**PROVIDED DATA**

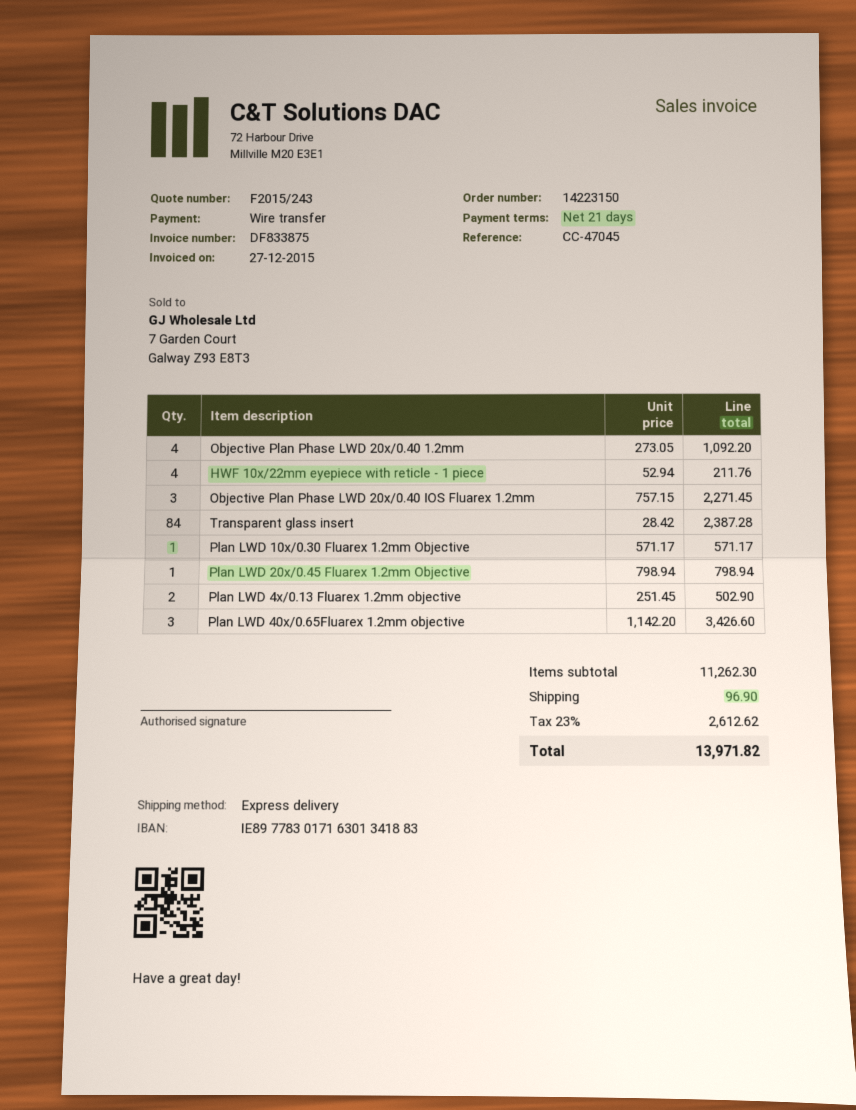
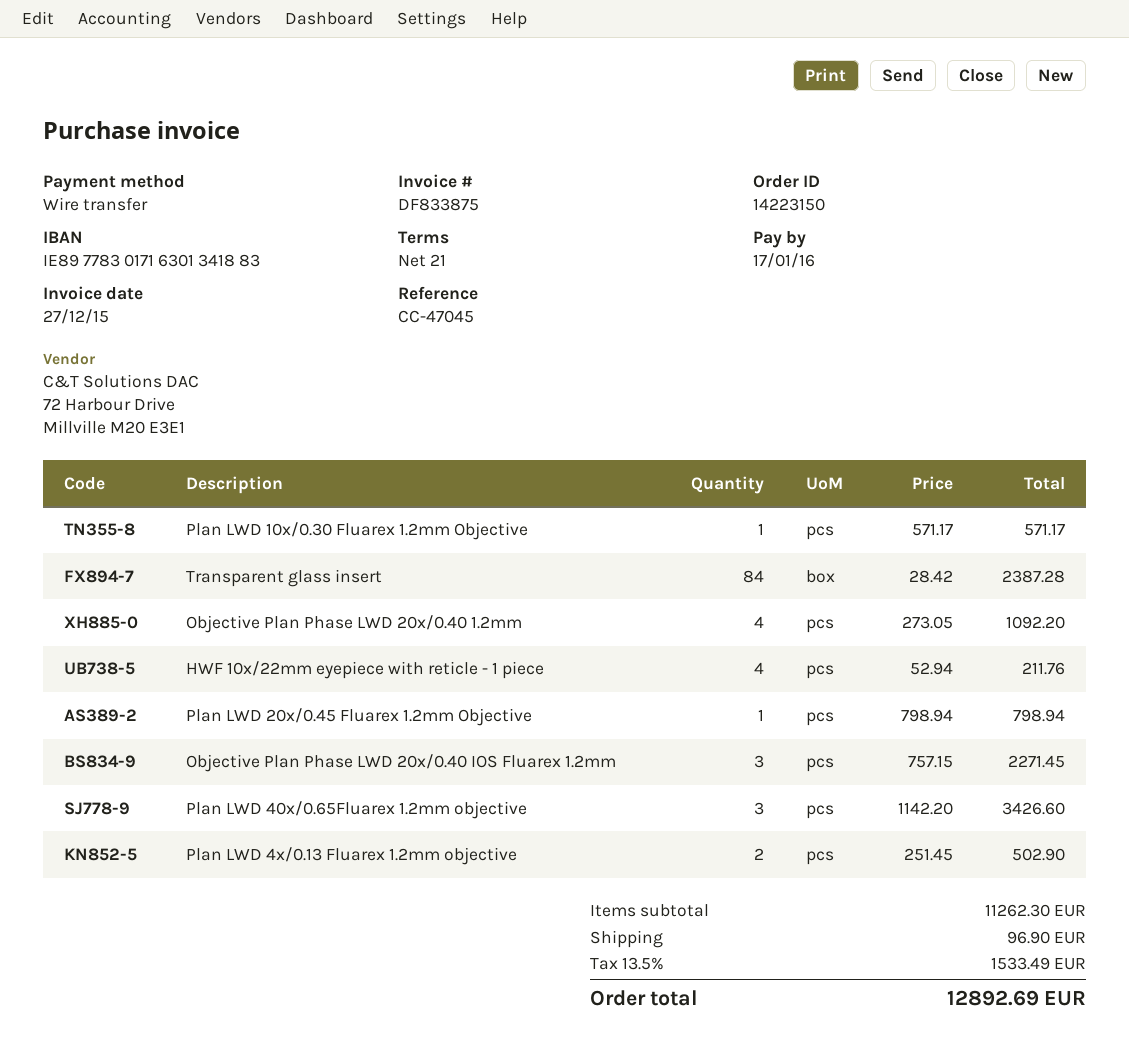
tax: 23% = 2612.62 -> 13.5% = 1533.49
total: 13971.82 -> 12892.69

==

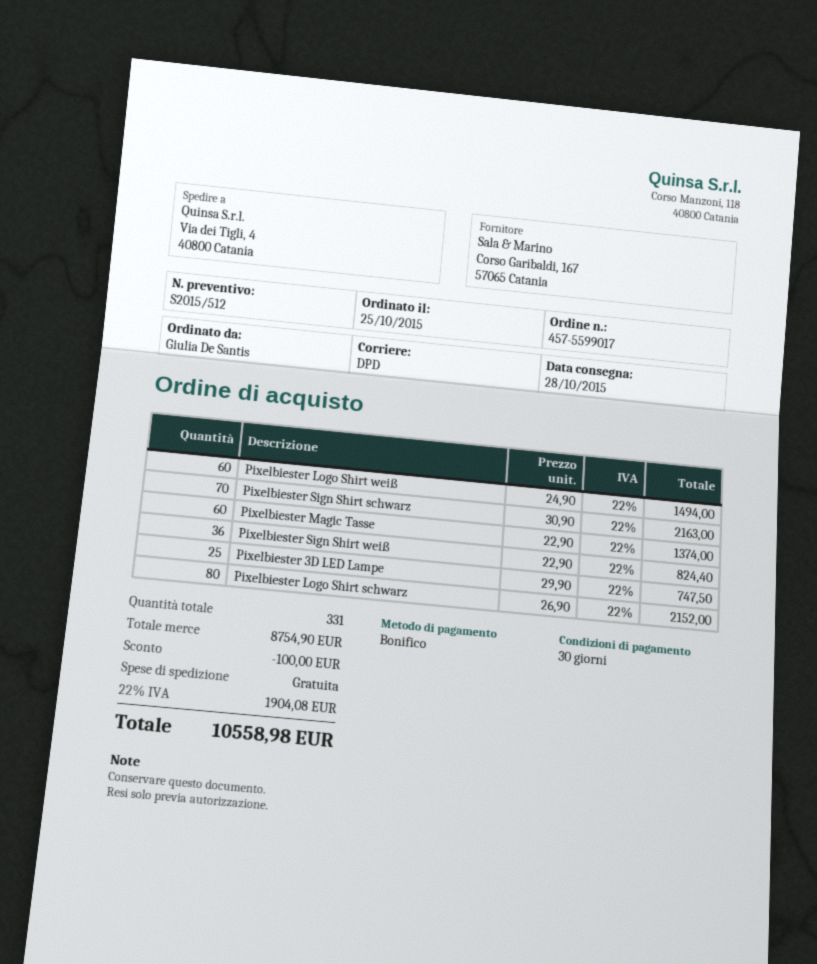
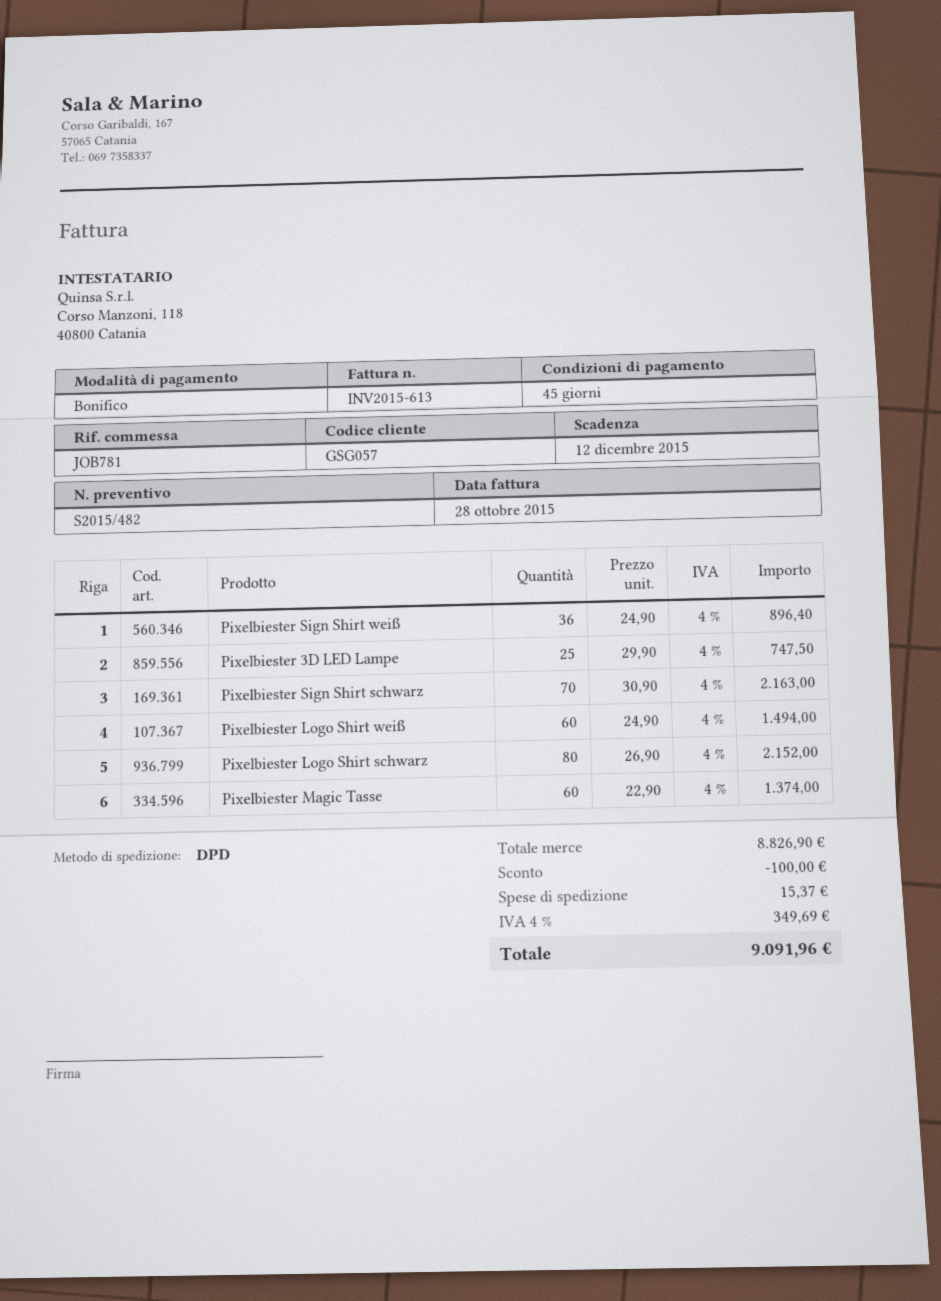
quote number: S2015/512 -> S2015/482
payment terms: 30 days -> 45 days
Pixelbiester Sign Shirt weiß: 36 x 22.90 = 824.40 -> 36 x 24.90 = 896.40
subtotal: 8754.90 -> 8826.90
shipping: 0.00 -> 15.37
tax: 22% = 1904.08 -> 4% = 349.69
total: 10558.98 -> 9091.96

...

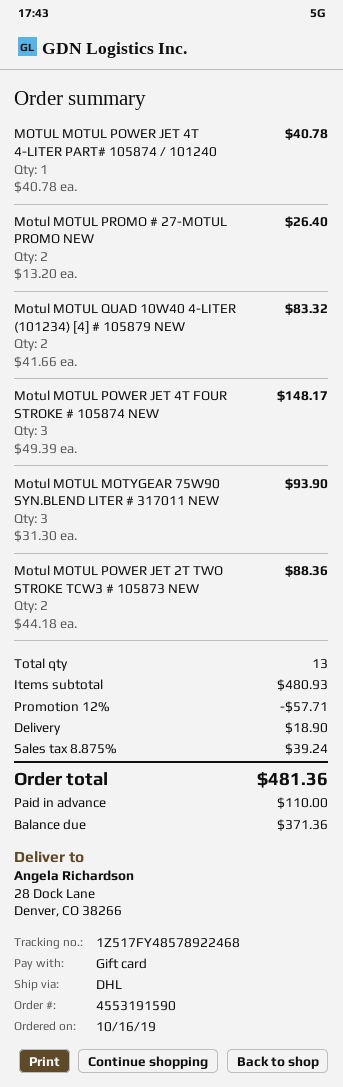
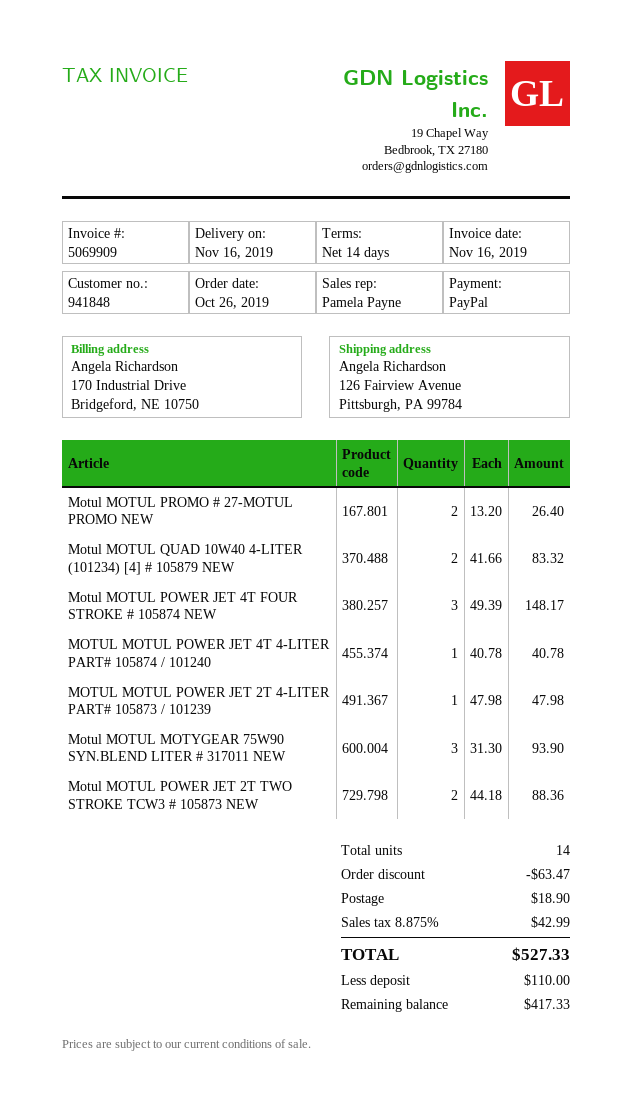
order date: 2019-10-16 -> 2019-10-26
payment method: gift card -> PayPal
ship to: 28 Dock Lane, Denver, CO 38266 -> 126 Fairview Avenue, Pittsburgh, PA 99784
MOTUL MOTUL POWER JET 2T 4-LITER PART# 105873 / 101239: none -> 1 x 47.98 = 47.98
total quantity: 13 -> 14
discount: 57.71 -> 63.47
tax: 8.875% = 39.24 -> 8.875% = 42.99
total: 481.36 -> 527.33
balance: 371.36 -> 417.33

**TASK OBJECTIVE**
The answer should consist of every line above in which "payment" appears.

**ANSWER BOX**
payment terms: 30 days -> 45 days
payment method: gift card -> PayPal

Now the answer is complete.